____ The records

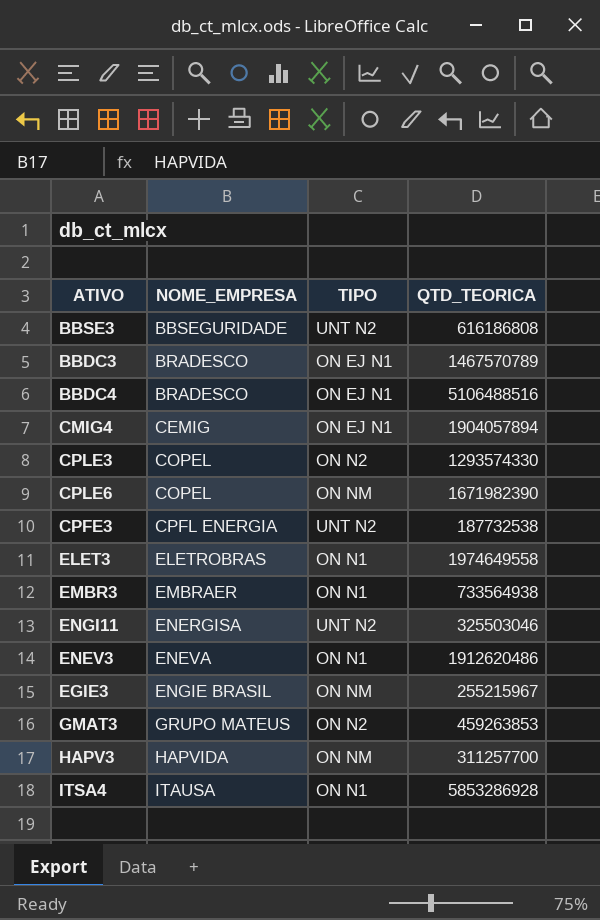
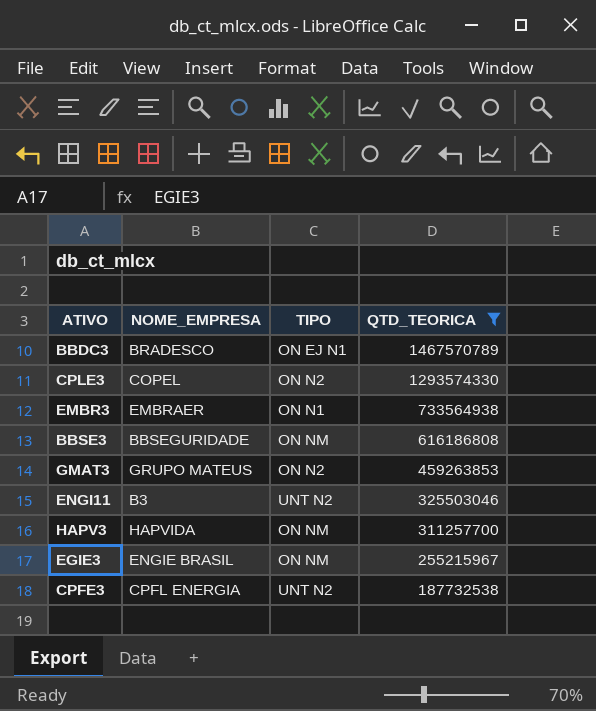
filter: none -> QTD_TEORICA <= 1467570789
row order: NOME_EMPRESA ascending -> QTD_TEORICA descending
BBSE3 | TIPO: UNT N2 -> ON NM
ENGI11 | NOME_EMPRESA: ENERGISA -> B3

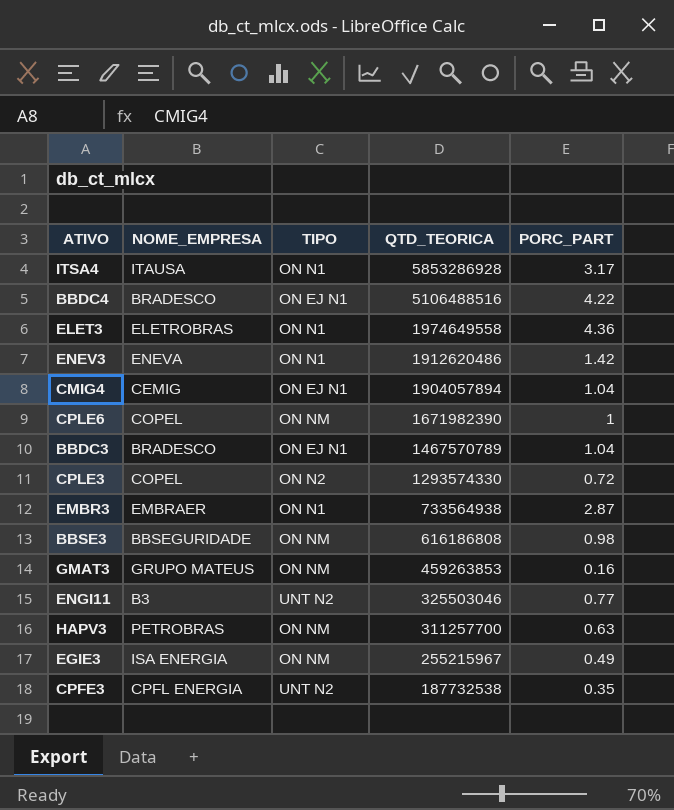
filter: QTD_TEORICA <= 1467570789 -> none
column PORC_PART | position: none -> 5
GMAT3 | TIPO: ON N2 -> ON NM
HAPV3 | NOME_EMPRESA: HAPVIDA -> PETROBRAS
EGIE3 | NOME_EMPRESA: ENGIE BRASIL -> ISA ENERGIA

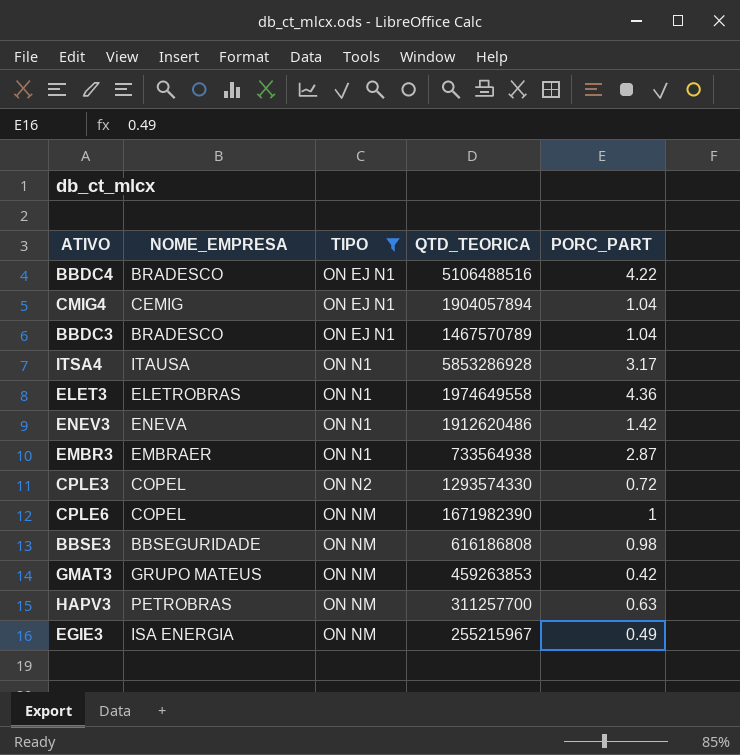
filter: none -> TIPO != UNT N2
row order: QTD_TEORICA descending -> TIPO ascending
GMAT3 | PORC_PART: 0.16 -> 0.42

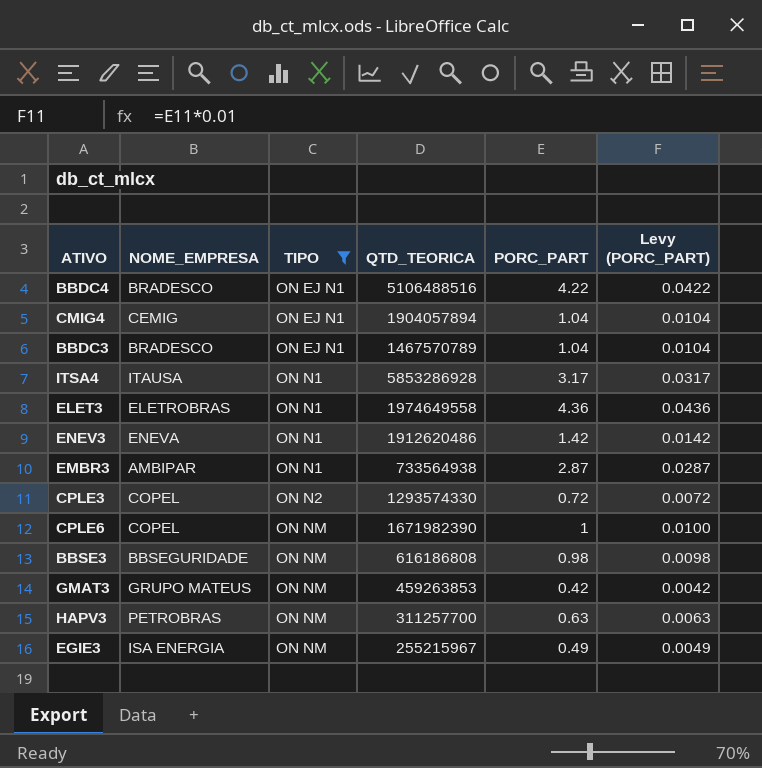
column Levy (PORC_PART) | formula: none -> [PORC_PART] * 0.01
EMBR3 | NOME_EMPRESA: EMBRAER -> AMBIPAR

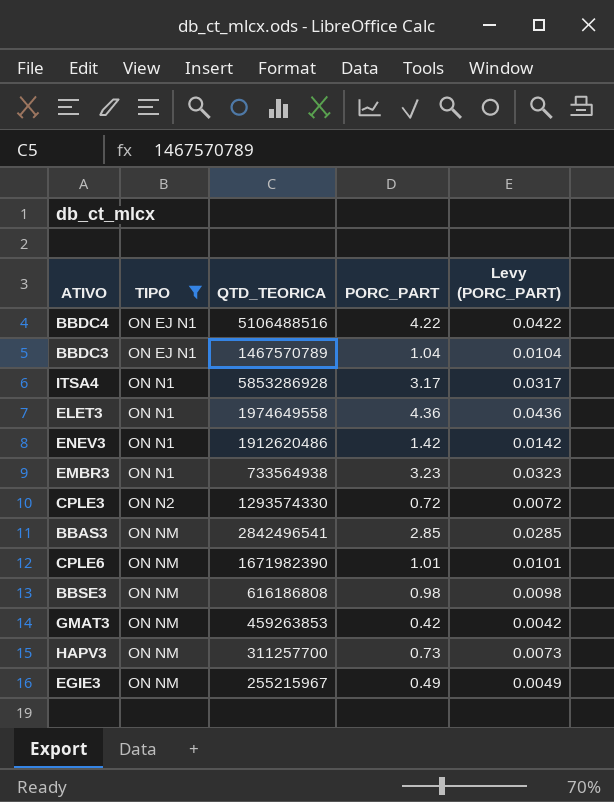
column NOME_EMPRESA | position: 2 -> none
row CMIG4: CEMIG | ON EJ N1 | 1904057894 | 1.04 | 0.0104 -> none
EMBR3 | PORC_PART: 2.87 -> 3.23
EMBR3 | Levy (PORC_PART): 0.0287 -> 0.0323
row BBAS3: none -> ON NM | 2842496541 | 2.85 | 0.0285
CPLE6 | PORC_PART: 1 -> 1.01
CPLE6 | Levy (PORC_PART): 0.0100 -> 0.0101
HAPV3 | PORC_PART: 0.63 -> 0.73
HAPV3 | Levy (PORC_PART): 0.0063 -> 0.0073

________

Work to be completed - The answer should contain nothing but the lines from the top of the data above through the line containing "CPLE6 | PORC_PART: 1 -> 1.01", copied exactly, with no images.

Result of the task -
filter: none -> QTD_TEORICA <= 1467570789
row order: NOME_EMPRESA ascending -> QTD_TEORICA descending
BBSE3 | TIPO: UNT N2 -> ON NM
ENGI11 | NOME_EMPRESA: ENERGISA -> B3

filter: QTD_TEORICA <= 1467570789 -> none
column PORC_PART | position: none -> 5
GMAT3 | TIPO: ON N2 -> ON NM
HAPV3 | NOME_EMPRESA: HAPVIDA -> PETROBRAS
EGIE3 | NOME_EMPRESA: ENGIE BRASIL -> ISA ENERGIA

filter: none -> TIPO != UNT N2
row order: QTD_TEORICA descending -> TIPO ascending
GMAT3 | PORC_PART: 0.16 -> 0.42

column Levy (PORC_PART) | formula: none -> [PORC_PART] * 0.01
EMBR3 | NOME_EMPRESA: EMBRAER -> AMBIPAR

column NOME_EMPRESA | position: 2 -> none
row CMIG4: CEMIG | ON EJ N1 | 1904057894 | 1.04 | 0.0104 -> none
EMBR3 | PORC_PART: 2.87 -> 3.23
EMBR3 | Levy (PORC_PART): 0.0287 -> 0.0323
row BBAS3: none -> ON NM | 2842496541 | 2.85 | 0.0285
CPLE6 | PORC_PART: 1 -> 1.01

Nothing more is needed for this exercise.